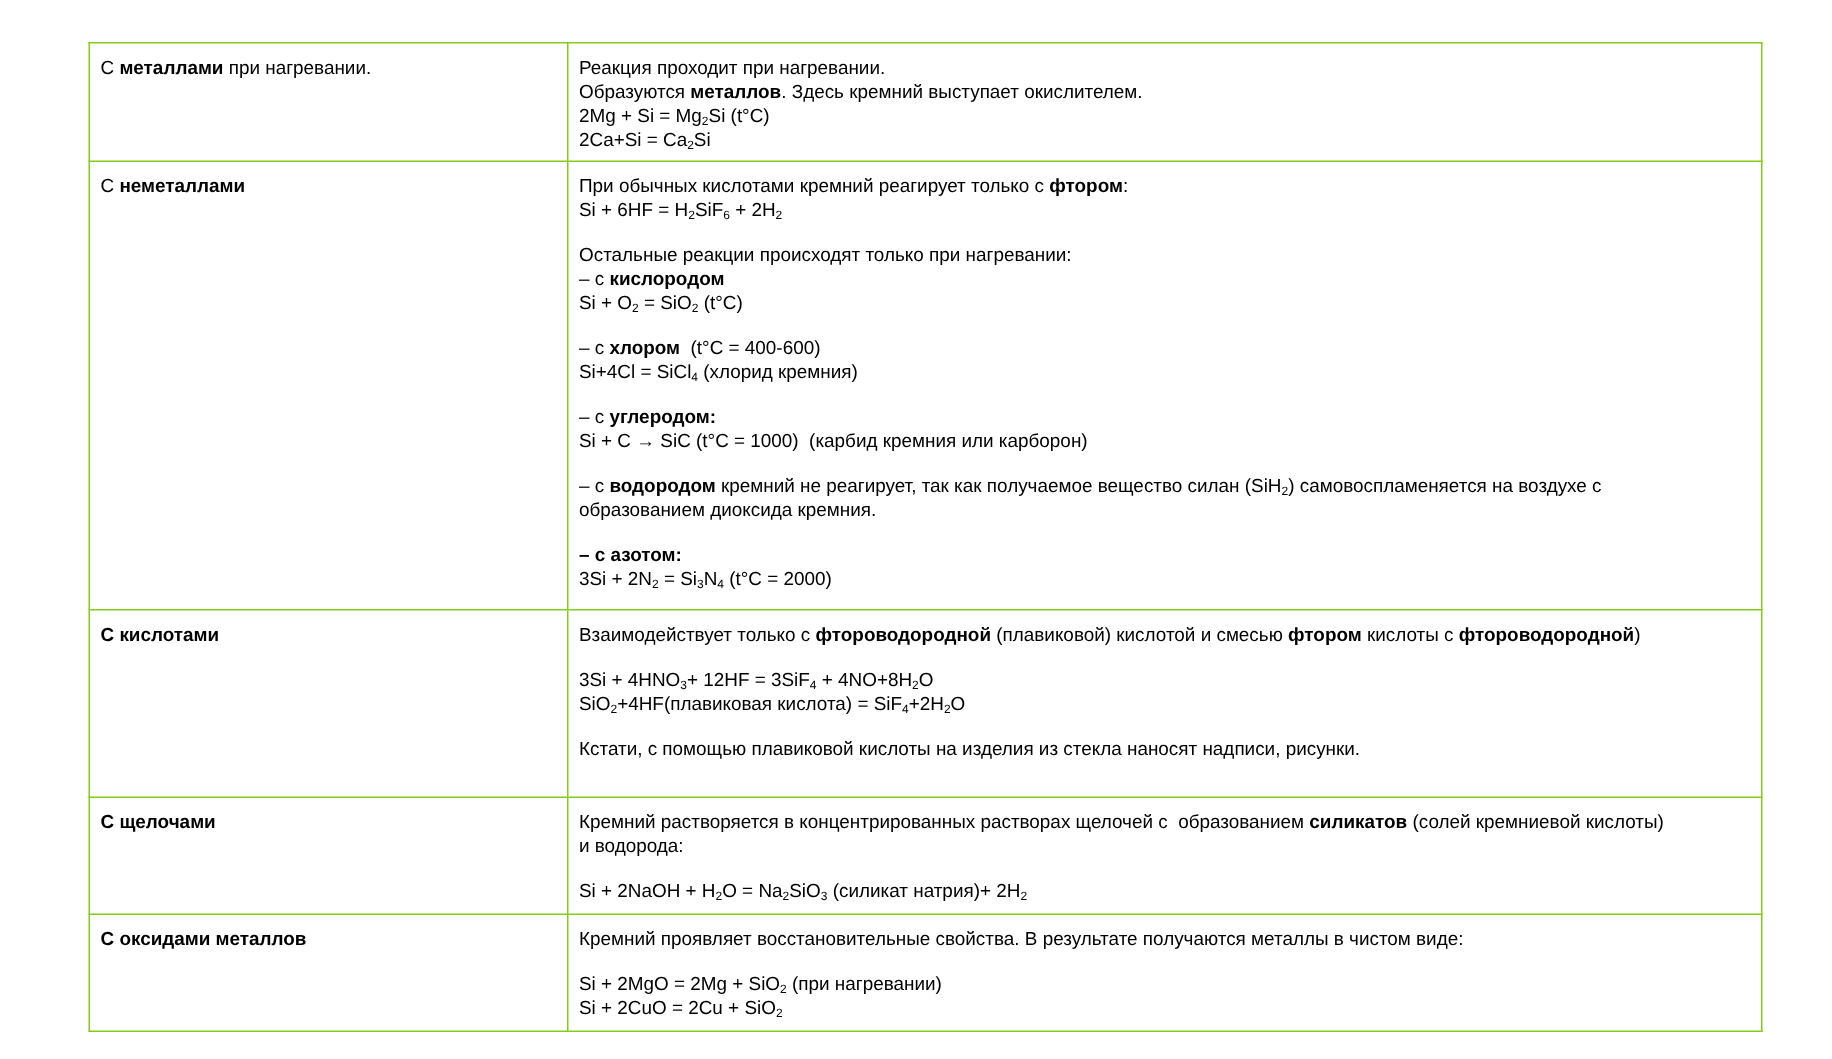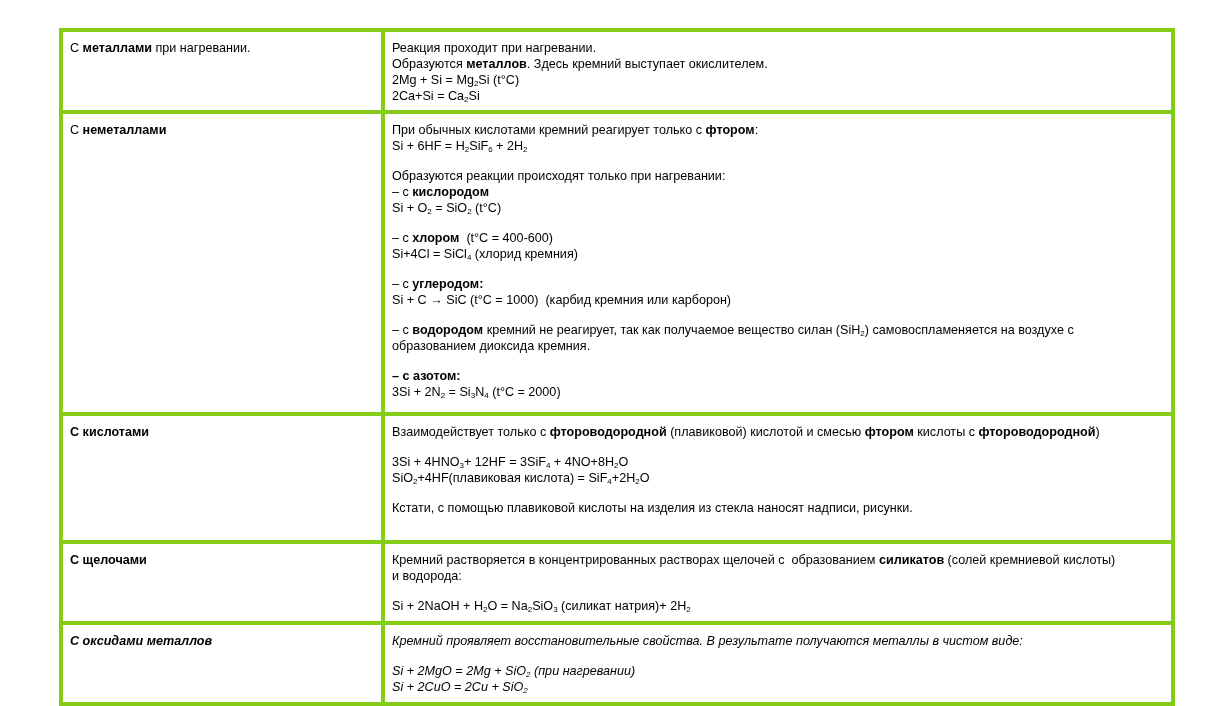--- a/index.html
+++ b/index.html
@@ -7,7 +7,7 @@
          font-family: "Liberation Sans", sans-serif; font-size: 12.6px; color: #000; }
   table.chem { position: absolute; left: 59px; top: 28px; width: 1116px;
                border-collapse: collapse; table-layout: fixed; }
-  table.chem td { border: 4px solid #84cc16; vertical-align: top; padding: 8px 7px 6px 7px;
+  table.chem td { border: 1px solid #84cc16; vertical-align: top; padding: 8px 7px 6px 7px;
                   line-height: 16px; }
   td.label { width: 304px; }
   .line { display: block; min-height: 16px; white-space: pre-wrap; }

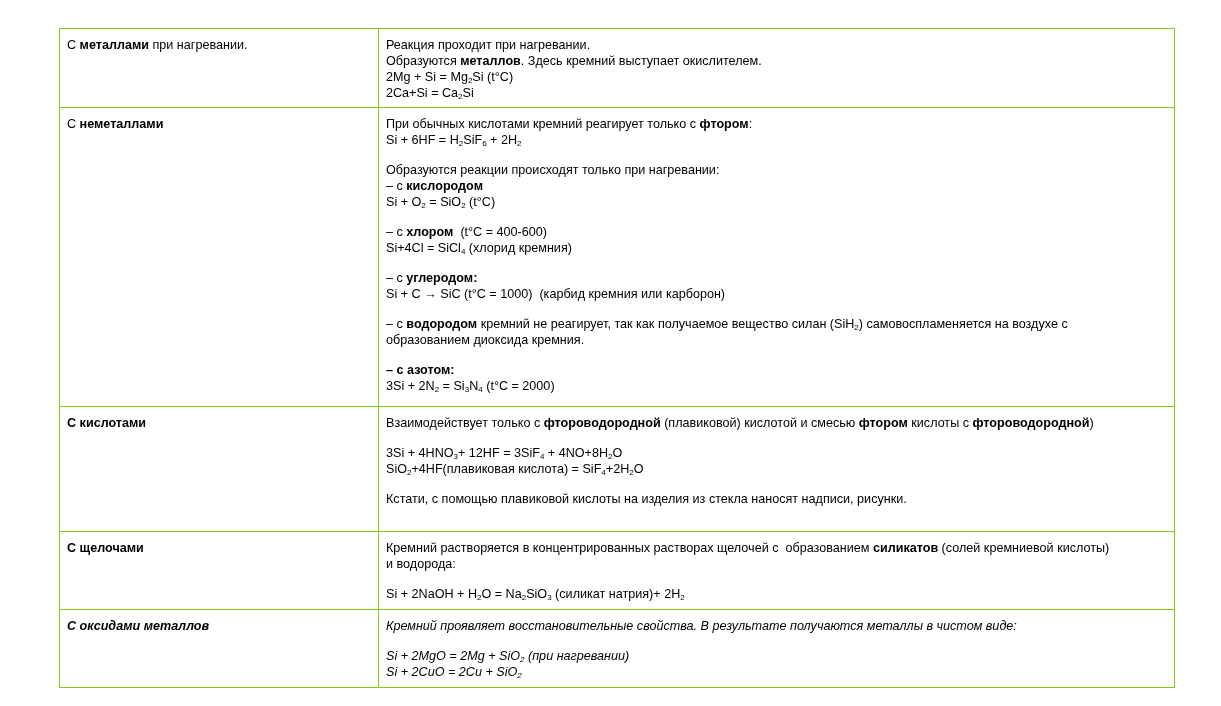--- a/index.html
+++ b/index.html
@@ -44,7 +44,7 @@
           <span class="line"><span>При обычных кислотами кремний реагирует только с </span><b>фтором</b><span>:</span></span>
           <span class="line"><span>Si + 6HF = H</span><sub>2</sub><span>SiF</span><sub>6</sub><span> + 2H</span><sub>2</sub></span>
           <span class="gap"></span>
-          <span class="line"><span>Образуются реакции происходят только при нагревании:</span></span>
+          <span class="line"><span>Остальные реакции происходят только при нагревании:</span></span>
           <span class="line"><span>– с </span><b>кислородом</b></span>
           <span class="line"><span>Si + O</span><sub>2</sub><span> = SiO</span><sub>2</sub><span> (t°C)</span></span>
           <span class="gap"></span>

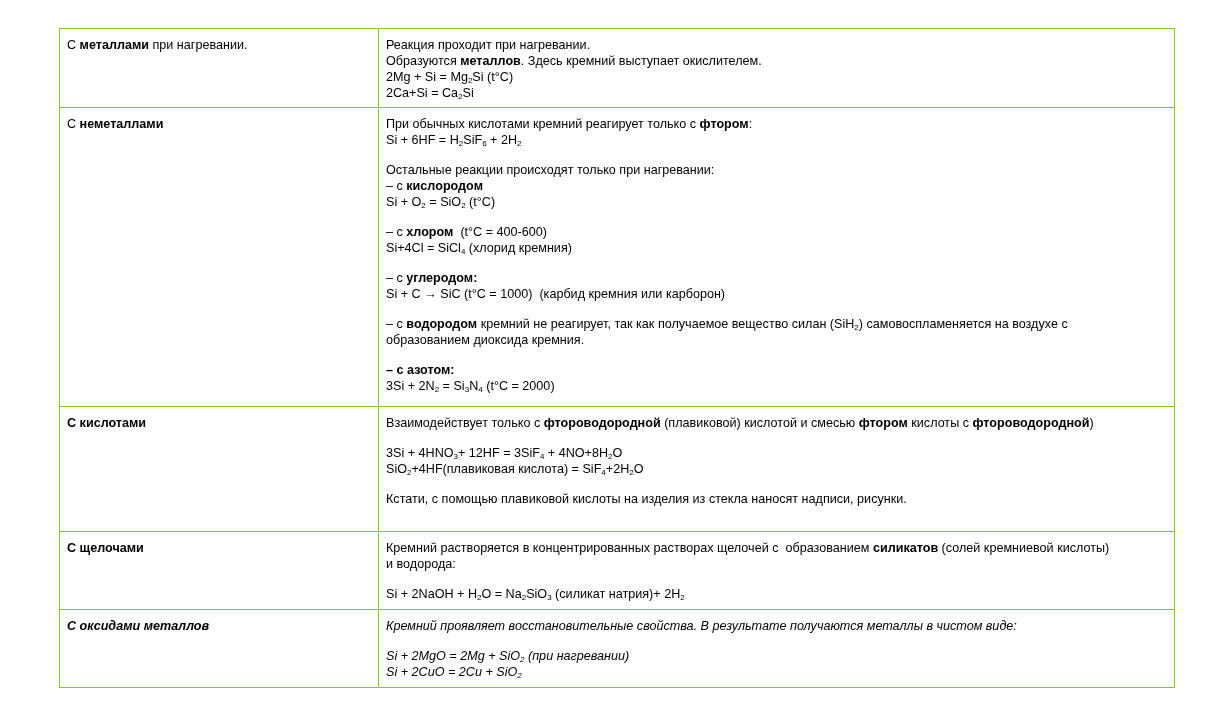--- a/index.html
+++ b/index.html
@@ -18,7 +18,7 @@
   tr.r2 td { height: 284px; margin-left: 27px; }
   tr.r3 td { height: 110px; }
   tr.r4 td { height: 63px; margin-left: 28px; }
-  tr.r5 td { height: 63px; font-style: italic; }
+  tr.r5 td { height: 63px; }
 </style>
 </head>
 <body>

****

### What is being asked:
All lines in the entries above that hold the word "class" need to be copied.

### Answer section:
           <span class="line"><span>При обычных кислотами кремний реагирует только с </span><b>фтором</b><span>:</span></span>
           <span class="line"><span>Si + 6HF = H</span><sub>2</sub><span>SiF</span><sub>6</sub><span> + 2H</span><sub>2</sub></span>
           <span class="gap"></span>
-          <span class="line"><span>Образуются реакции происходят только при нагревании:</span></span>
+          <span class="line"><span>Остальные реакции происходят только при нагревании:</span></span>
           <span class="line"><span>– с </span><b>кислородом</b></span>
           <span class="line"><span>Si + O</span><sub>2</sub><span> = SiO</span><sub>2</sub><span> (t°C)</span></span>
           <span class="gap"></span>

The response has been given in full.